Seit Ende des 17. Jahrhunderts werden für astronomische Beobachtungen Spiegelteleskope verwendet, die heute bis zu zehn Meter Durchmesser erreichen.


Sternwarten hat es seit der Antike gegeben. Der Blick in das Weltall fasziniert bis heute Fachleute wie Laien. Dazu bedienen sich die Sternwarten seit der beginnenden Neuzeit des Spiegelteleskops,  einer Erfindung, die auf den Physiker Newton im Jahre 1671 zurückgeht.

Ein Überblick

  • Das Spiegelteleskop ist die wichtigste Ausstattung einer Sternwarte und ermöglicht Astronomen wie Laien einen Blick in die Tiefen des Weltalls. An dem von Newton entwickelten Prinzip hat sich bis heute nichts geändert. Er lenkte mit einem kleinen ebenen Fangspiegel die aus einem Hohlspiegel kommenden Strahlen rechtwinklig zur Seite, bevor sich diese im Brennpunkt vereinigen konnten.
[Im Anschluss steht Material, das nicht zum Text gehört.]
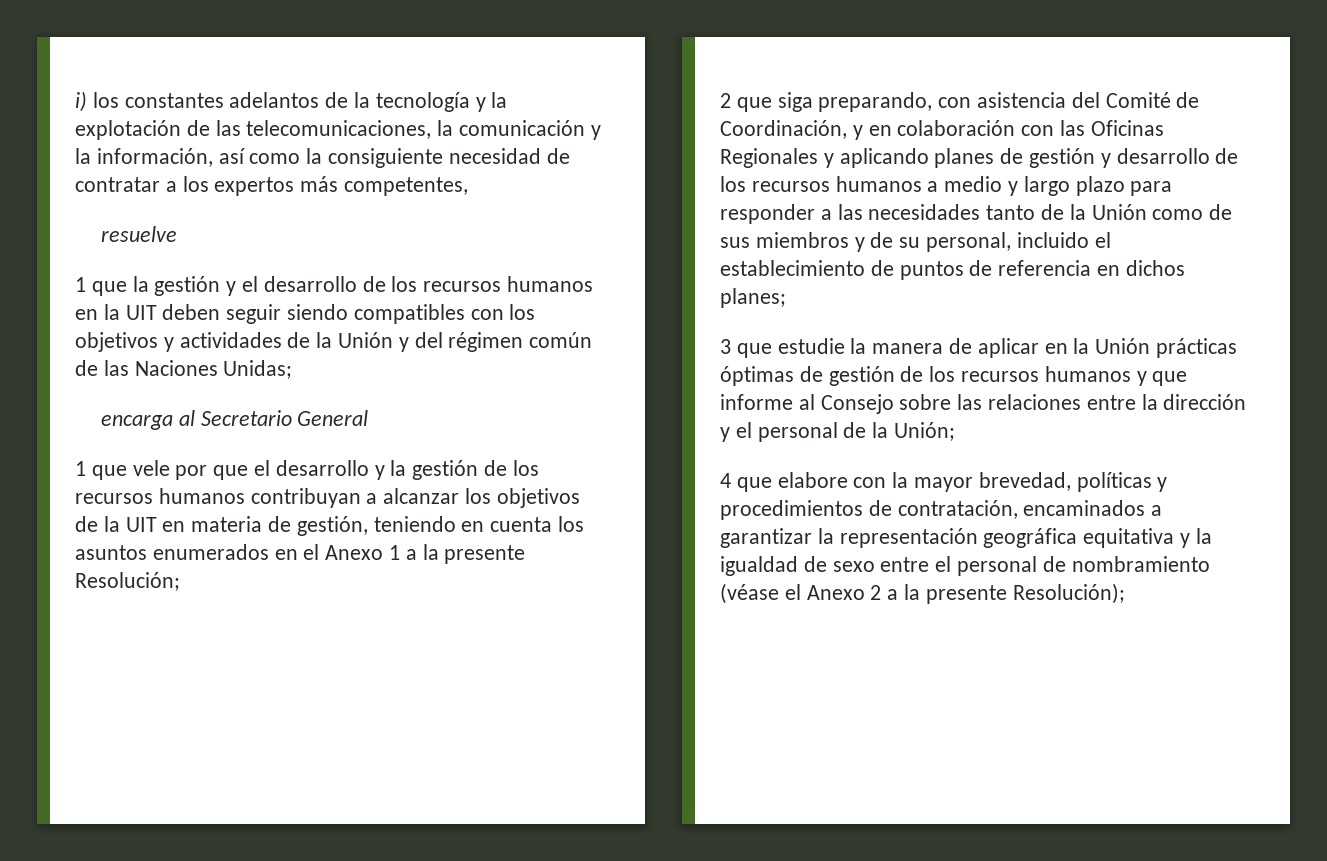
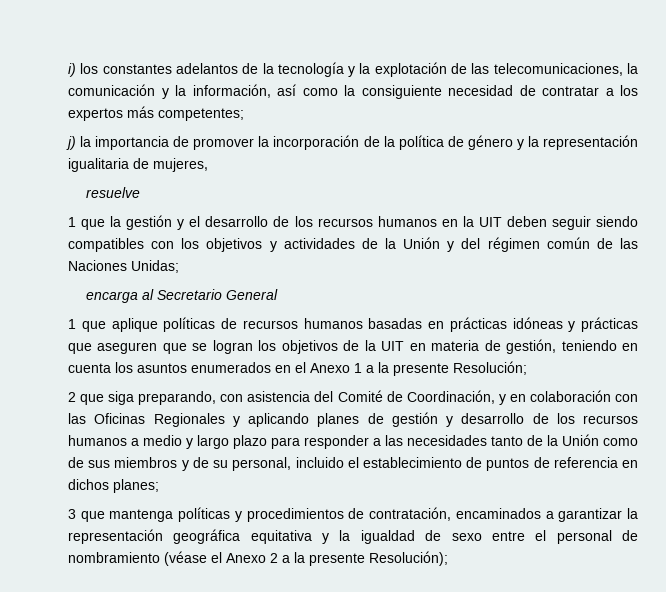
- i) los constantes adelantos de la tecnología y la explotación de las telecomunicaciones, la comunicación y la información, así como la consiguiente necesidad de contratar a los expertos más competentes,
+ i) los constantes adelantos de la tecnología y la explotación de las telecomunicaciones, la comunicación y la información, así como la consiguiente necesidad de contratar a los expertos más competentes;
+ j) la importancia de promover la incorporación de la política de género y la representación igualitaria de mujeres,
- 1 que vele por que el desarrollo y la gestión de los recursos humanos contribuyan a alcanzar los objetivos de la UIT en materia de gestión, teniendo en cuenta los asuntos enumerados en el Anexo 1 a la presente Resolución;
+ 1 que aplique políticas de recursos humanos basadas en prácticas idóneas y prácticas que aseguren que se logran los objetivos de la UIT en materia de gestión, teniendo en cuenta los asuntos enumerados en el Anexo 1 a la presente Resolución;
- 3 que estudie la manera de aplicar en la Unión prácticas óptimas de gestión de los recursos humanos y que informe al Consejo sobre las relaciones entre la dirección y el personal de la Unión;
- 4 que elabore con la mayor brevedad, políticas y procedimientos de contratación, encaminados a garantizar la representación geográfica equitativa y la igualdad de sexo entre el personal de nombramiento (véase el Anexo 2 a la presente Resolución);
+ 3 que mantenga políticas y procedimientos de contratación, encaminados a garantizar la representación geográfica equitativa y la igualdad de sexo entre el personal de nombramiento (véase el Anexo 2 a la presente Resolución);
Bei seiner Entwicklung war also das Okular vorn seitlich angebracht.
  • Heute benutzen alle Sternwarten der Welt ein solches Spiegelteleskop. Die größten sind Zehn-Meter-Spiegel auf dem Mauna Kea und Acht-Meter-Spiegel auf dem Paranal in Chile. Letztere werden von der europäischen Organisation ESO betrieben.
  • In Deutschland werden Planetarien mit Spiegelteleskop von Hochschule und Fachhochschulen unterhalten. Sie öffnen sich auch regelmäßig den Bürgern und geben Einblick in das Geschehen im Kosmos. Zusätzlich haben sich die Sternwarten wegen ihrer Bauart zu besonders eindrucksvollen Zentren der optischen Unterhaltung entwickelt. Deren gut besuchte Projektionsschauen finden ein großes Publikum. Die Veranstaltungsdaten finden sich im Internet

Das Prinzip des Spiegelteleskop

  • An dem von Newton entwickelten Konstruktionsprinzip eines solchen Teleskops hat sich bis heute nichts geändert. Das Prinzip eines Spiegelteleskops ist, dass ein annähernd parabolischer Spiegel in der Brennebene ein umgekehrtes reelles Bild erzeugt. Dieses kann mit einem Okular betrachtet werden. Weil das vom Hauptspiegel erzeugte Bild inmitten des Fernrohrtubus liegt, werden spezielle CCD- oder CMOS-Sensoren zugeschaltet. Diese schweren Geräte werden in den Sternwarten seitlich zugestellt und mit dem Teleskop über eine besondere Lichtfaseroptik verbunden.
  • Für den Spiegel sind komplizierte Berechnungen erforderlich, bei denen heute die Datenverarbeitung hilfreich ist. Solche komplizierte optische Geräte können nur wenige – auch deutsche – Spezialfirmen in der Welt in aufwändigen und langwierigen Verfahren herstellen.
  • Der für den Spiegel bestimmte Glasrohling wird aus besonderen glaskeramischen Stoffen gegossen und muss über Monate hinweg auskühlen. Zu einem solchen Guss bedarf es nicht nur langjähriger Erfahrung, sondern auch eine Portion Glück. Die Auswertung des vom Spiegelteleskop erzeugten Bildes obliegt letztlich Astronomen.